Dans son livre intitulé “India Is Broken: A People Betrayed, Independence to Today” (L’Inde est brisée : un peuple trahi, de l’indépendance en 1947 jusqu’à aujourd’hui en 2023), publié le 14 février 2023, l’auteur Ashoka Mody 67 ans qui a grandi en Inde et a travaillé pour la Banque Mondiale et le FMI, affirme dans ce livre que « les dirigeants successifs après l’indépendance, à commencer par son premier Premier ministre, Jawaharlal Nehru, n’ont pas réussi à affronter les véritables problèmes économiques de l’Inde, recherchant plutôt des solutions faciles ».

Solutions faciles !

Puisque l’Inde est un pays démocratique, on nous dit, le pays le plus démocratique du monde, l’horizon de vision pour les politiciens ne peut pas dépasser 4 ou 5 ans, le temps d’un mandat électoral. L’Inde est ainsi prise au piège de vouloir en même temps plaire à l’Occident et de mener les vraies batailles d’intelligence économique qui nécessiteraient forcément la collision avec les intérêts économiques financiers des multinationales occidentales qui applaudissent l’Inde, pour l’opposer à la Chine, comme alternative.

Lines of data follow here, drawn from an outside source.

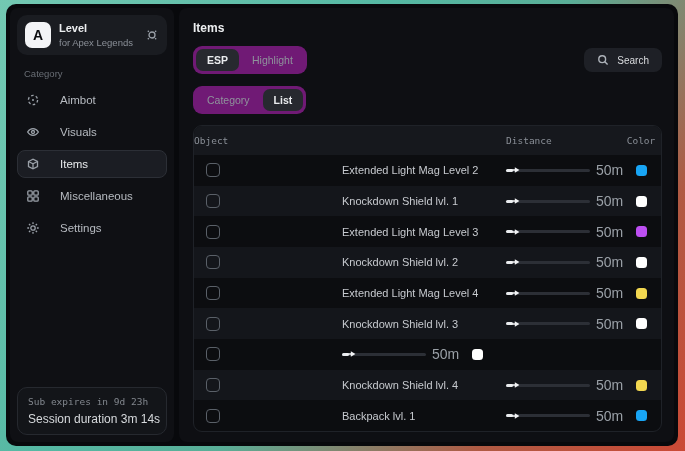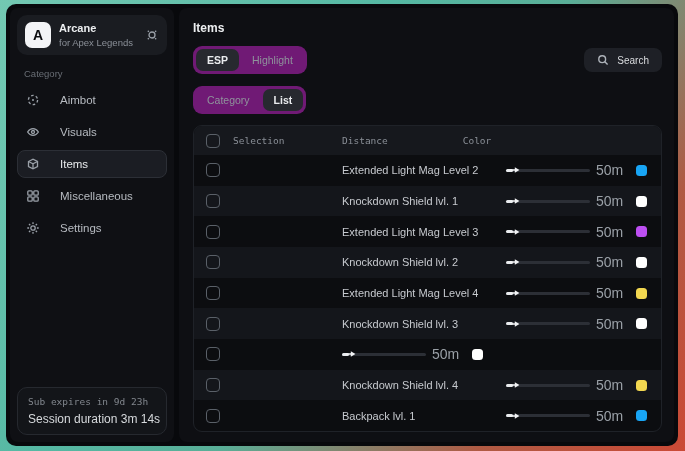--- a/index.html
+++ b/index.html
@@ -66,21 +66,21 @@
 </style>
 </head>
 <body>
 
 <div class="window">
 
   <div class="sidebar">
     <div class="brand-card">
       <div class="logo">A</div>
       <div class="brand-txt">
-        <div class="brand-title">Arcane</div>
+        <div class="brand-title">Level</div>
         <div class="brand-sub">for Apex Legends</div>
       </div>
       <span class="pin">
         <svg width="14" height="14" viewBox="0 0 14 14" fill="none" stroke="currentColor" stroke-width="1.3">
           <circle cx="7" cy="7" r="3"></circle>
           <path d="M3.9 3.9L2.8 2.8M10.1 3.9l1.1-1.1M3.9 10.1l-1.1 1.1M10.1 10.1l1.1 1.1"></path>
         </svg>
       </span>
     </div>
 
@@ -165,24 +165,21 @@
 
     <div class="toolbar-row view-row">
       <div class="tab-group">
         <div class="tab">Category</div>
         <div class="tab active">List</div>
       </div>
     </div>
 
     <div class="table">
       <div class="thead">
-        <div class="col-sel">
-          <span class="checkbox"></span>
-          <span>Selection</span>
-        </div>
+        <div class="col-obj">Object</div>
         <div class="col-dist">Distance</div>
         <div class="col-color">Color</div>
       </div>
       <div class="tbody">
   <div class="trow">
     <div class="col-sel">
       <span class="checkbox"></span>
     </div>
     <div class="col-obj">Extended Light Mag Level 2</div>
     <div class="col-dist">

Et le piège se referme sur le pays avec une frustration populaire grandissante, à cause de « la croissance économique de l’Inde exclusivement reposant de plus en plus sur une finance non réglementée », affirme Ashoka Mody.

Mais contrairement à la Chine, cette finance non réglementée de l’Inde plait à l’Occident qui peut même donner en gage le poste de Premier Ministre du Royaume Uni, comme contribuant à la campagne de séduction de l’Occident qui intègre désormais l’Inde dans toutes ses nouvelles organisations qui peuvent servir de levier contre la Chine. Mais tout cela n’est possible que parce qu’il manque à l’Inde les leçons de notre petit bateau en bois ici derrière moi.

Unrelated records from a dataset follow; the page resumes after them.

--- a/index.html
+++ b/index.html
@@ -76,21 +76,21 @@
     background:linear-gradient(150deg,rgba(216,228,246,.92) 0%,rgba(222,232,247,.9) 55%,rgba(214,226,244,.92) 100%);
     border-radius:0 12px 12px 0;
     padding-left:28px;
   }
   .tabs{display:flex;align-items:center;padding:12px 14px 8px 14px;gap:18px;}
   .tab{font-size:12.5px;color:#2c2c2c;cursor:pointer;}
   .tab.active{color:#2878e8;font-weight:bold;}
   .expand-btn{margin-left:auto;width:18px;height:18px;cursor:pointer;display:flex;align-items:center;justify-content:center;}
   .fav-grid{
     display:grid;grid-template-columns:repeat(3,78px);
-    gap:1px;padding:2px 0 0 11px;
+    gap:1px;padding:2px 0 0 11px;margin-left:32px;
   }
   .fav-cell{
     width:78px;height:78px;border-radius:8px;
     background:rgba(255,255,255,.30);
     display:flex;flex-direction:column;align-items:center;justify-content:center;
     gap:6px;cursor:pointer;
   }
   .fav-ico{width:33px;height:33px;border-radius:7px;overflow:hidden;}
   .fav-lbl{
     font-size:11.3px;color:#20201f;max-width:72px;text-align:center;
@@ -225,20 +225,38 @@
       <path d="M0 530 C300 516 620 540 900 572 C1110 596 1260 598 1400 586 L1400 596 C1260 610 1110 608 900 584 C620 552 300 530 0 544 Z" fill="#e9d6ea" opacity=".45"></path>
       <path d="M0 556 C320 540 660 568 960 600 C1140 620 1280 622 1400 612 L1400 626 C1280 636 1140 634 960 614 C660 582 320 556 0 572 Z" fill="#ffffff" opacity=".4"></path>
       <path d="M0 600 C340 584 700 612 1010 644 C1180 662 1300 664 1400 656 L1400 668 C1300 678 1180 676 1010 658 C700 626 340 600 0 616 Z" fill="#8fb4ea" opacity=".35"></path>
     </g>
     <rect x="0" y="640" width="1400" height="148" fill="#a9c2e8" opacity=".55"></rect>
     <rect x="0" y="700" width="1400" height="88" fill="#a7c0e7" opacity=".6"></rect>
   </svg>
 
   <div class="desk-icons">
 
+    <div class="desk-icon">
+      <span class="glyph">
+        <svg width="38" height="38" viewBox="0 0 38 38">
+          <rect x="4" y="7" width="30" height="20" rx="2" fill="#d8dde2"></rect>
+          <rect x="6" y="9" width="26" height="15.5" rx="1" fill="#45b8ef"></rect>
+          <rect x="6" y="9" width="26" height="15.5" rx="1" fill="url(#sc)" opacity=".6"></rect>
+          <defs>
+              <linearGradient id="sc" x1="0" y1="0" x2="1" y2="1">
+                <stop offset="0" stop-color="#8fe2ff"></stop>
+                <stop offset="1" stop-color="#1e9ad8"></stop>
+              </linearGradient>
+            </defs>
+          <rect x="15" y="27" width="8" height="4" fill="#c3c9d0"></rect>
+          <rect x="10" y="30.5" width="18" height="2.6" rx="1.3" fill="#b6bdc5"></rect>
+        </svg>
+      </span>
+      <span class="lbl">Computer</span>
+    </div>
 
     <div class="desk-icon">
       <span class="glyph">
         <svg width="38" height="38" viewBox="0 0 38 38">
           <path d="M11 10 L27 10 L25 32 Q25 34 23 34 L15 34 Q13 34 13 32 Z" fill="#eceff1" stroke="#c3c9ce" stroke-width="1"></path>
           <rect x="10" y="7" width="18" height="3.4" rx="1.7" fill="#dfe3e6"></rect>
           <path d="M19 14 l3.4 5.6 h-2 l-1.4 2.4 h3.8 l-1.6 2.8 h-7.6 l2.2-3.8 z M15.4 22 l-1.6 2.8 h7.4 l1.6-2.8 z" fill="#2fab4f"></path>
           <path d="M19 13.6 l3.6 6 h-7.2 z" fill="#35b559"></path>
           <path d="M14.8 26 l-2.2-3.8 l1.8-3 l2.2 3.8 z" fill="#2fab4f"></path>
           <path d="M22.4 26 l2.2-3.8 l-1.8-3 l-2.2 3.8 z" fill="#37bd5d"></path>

Et la décolonisation de l’Afrique ?

La colonisation et la décolonisation ne sont pas que des mots qui peuvent s’interchanger en passant d’une époque à l’autre ou d’une décennie à l’autre ; encore moins d’une génération à l’autre. Aujourd’hui, on peut constater que la plupart des pays africains ont raté leur décolonisation, parce que la colonisation n’a jamais pris fin. Elle n’a pas pris fin, parce que l’acte de coloniser un pays, un peuple est un acte de guerre et on n’y met pas fin sans passer par un autre acte de guerre et cette guerre prend avant tout la forme d’idéologie.

Beaucoup d’intellectuels africains ont cru par erreur que dès le matin de l’indépendance, ils étaient libres et qu’ils pouvaient dès lors librement choisi leur destin.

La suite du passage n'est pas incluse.